К певуче сказанному он изящно делал следующие ходы, как карту за картой, замок за замком выкладывал рекламные образцы завалишинских изделий.

— Вот, изволите ли видеть, этот никелированный красавчик неожиданно можно открыть при левом повороте ключа... А этот, двухскважинный, не разгадать и вам, королю замочных совершенств.

Продолжая показывать нарядные диковины, Щульжин видел, как ожесточается Гранилин с каждым появлением из ящика письменного стола на его зеленом сукне нового замка, превосходящего по внешности и выдумке устройства своего предшественника.
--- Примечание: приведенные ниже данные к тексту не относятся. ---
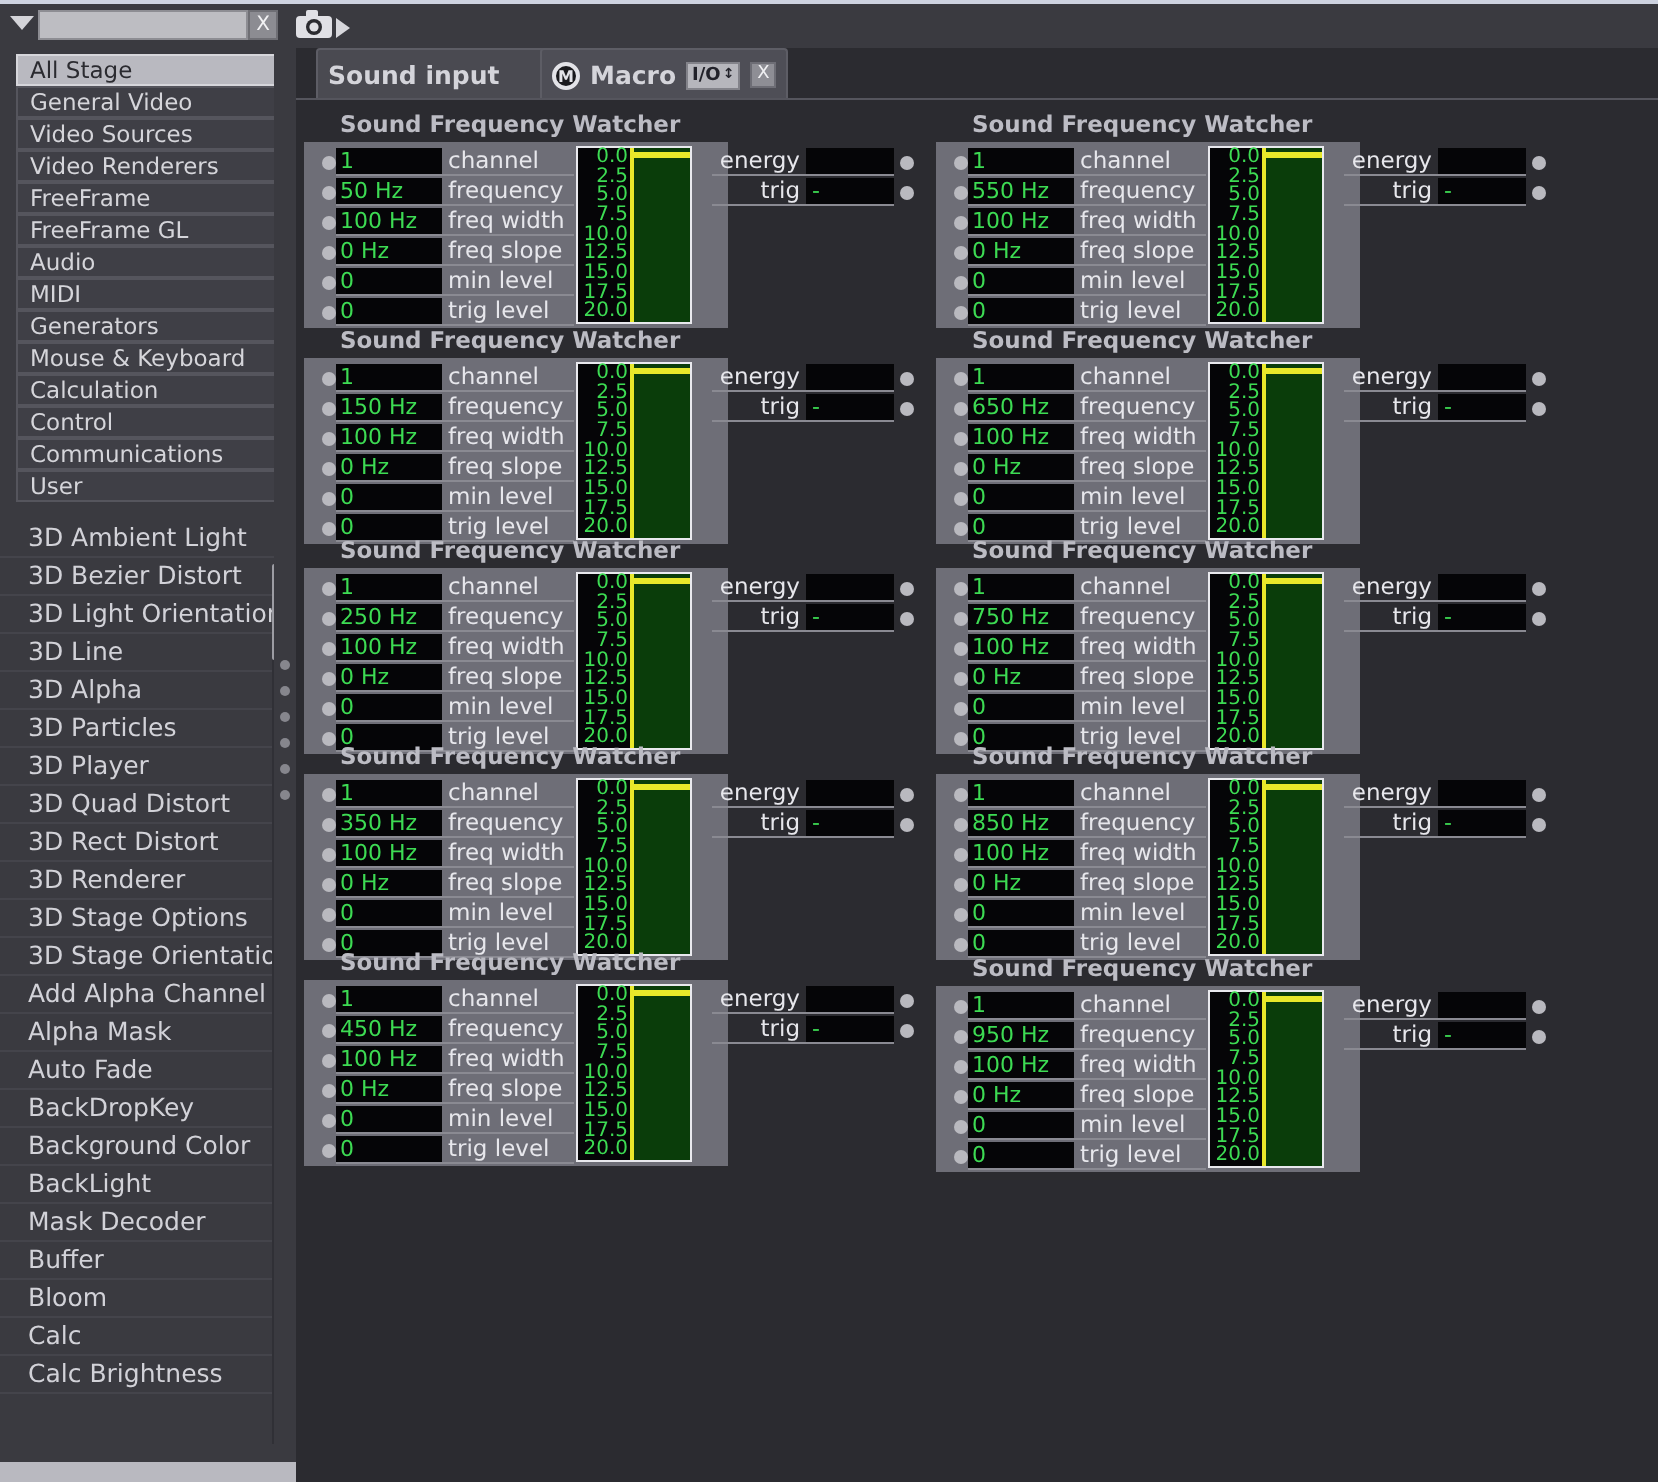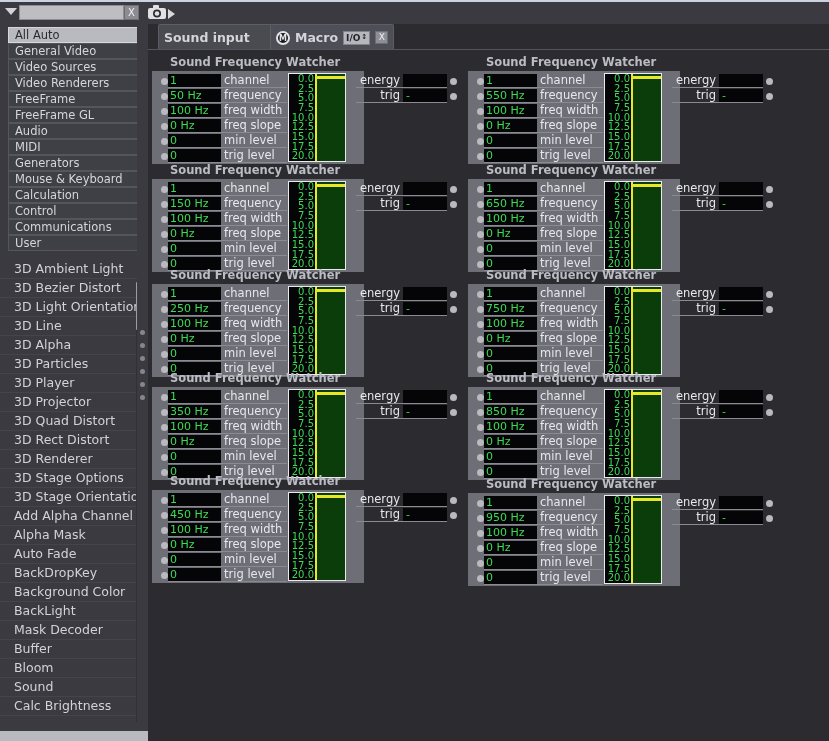--- a/index.html
+++ b/index.html
@@ -208,7 +208,7 @@
 
 <div id="left-panel">
   <div id="cat-list">
-      <div class="cat sel">All Auto</div>
+      <div class="cat sel">All Stage</div>
       <div class="cat">General Video</div>
       <div class="cat">Video Sources</div>
       <div class="cat">Video Renderers</div>

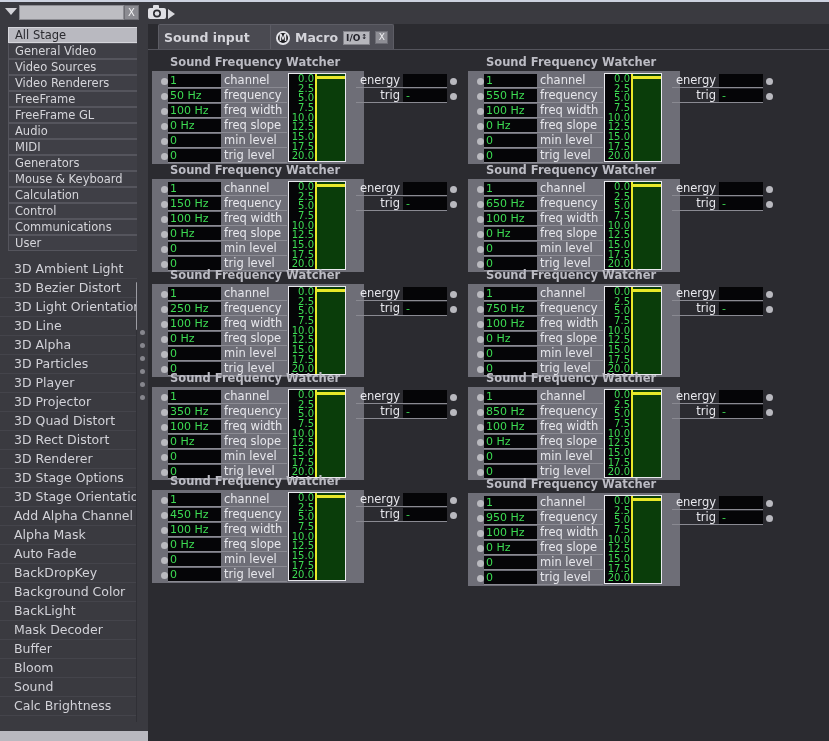--- a/index.html
+++ b/index.html
@@ -231,7 +231,6 @@
       <div class="item">3D Alpha</div>
       <div class="item">3D Particles</div>
       <div class="item">3D Player</div>
-      <div class="item">3D Projector</div>
       <div class="item">3D Quad Distort</div>
       <div class="item">3D Rect Distort</div>
       <div class="item">3D Renderer</div>

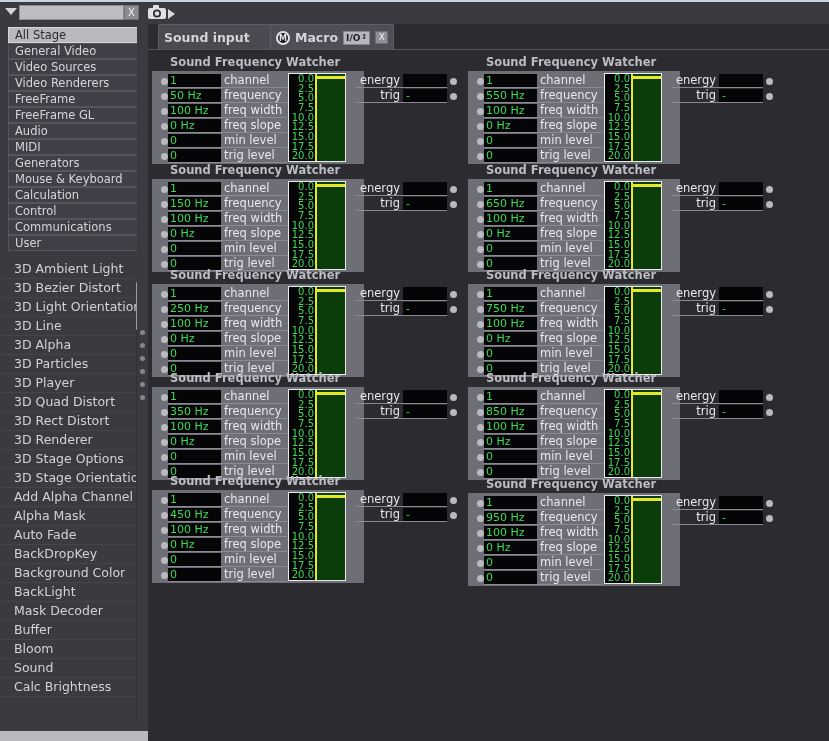--- a/index.html
+++ b/index.html
@@ -245,7 +245,7 @@
       <div class="item">Mask Decoder</div>
       <div class="item">Buffer</div>
       <div class="item">Bloom</div>
-      <div class="item">Sound</div>
+      <div class="item">Calc</div>
       <div class="item">Calc Brightness</div>
     </div>
   <div id="list-scroll-track"></div>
Упиваясь игрой, Шульжин показал последний, «стреляющий» замок. Гранилин ударил по письменному столу рыже-мохнатым кулачищем так, что подскочил графин с водой.

— Убью!

— Кого, Кузьма Тарасович?

— Обоих... И Кузьму... И Платошку... Это же мои замки! Мой Кузьма скандибоберил их на моем заводе...

— Ай-ай-ай! — зажав голову руками, сокрушался, возмущаясь, Феофан Григорьевич Шульжин. — Какой бесстыдный акт соседского злодейства!

— Убью! — снова возопил Кузьма Гранилин, вцепившись пятернями в свои огненно-красные волосы, готовые воспламениться.

— Зачем же убивать их, да еще самому? — подбросил Шульжин далеко пошедшую, как мы знаем, мысль. — Пока попробуйте сделать это же бескровно. Вот вам замки, Кузьма Тарасович. Дарю! Делайте их сами. Кузьма же «скандибоберил» их на вашем заводе, а вы, дружок, перескандибоберьте их в лучшем и более дешевом виде.

Гранилин понимал, что такой заворожительной «товарности» ему не добиться, но все же сгреб рекламные замки и, разложив их по карманам, помчался в Шальву возвращать к себе на завод Кузьму Завалишина.

— Я его под конвоем за волосы приволоку, — убеждал он не столько Шульжина, сколько себя. — Пристав у меня не вылезает из-за стола, и я его не толичко деньгами, но и прихохотками своими оделяю. Нравствуете это, Феофан Григорьевич, или нет?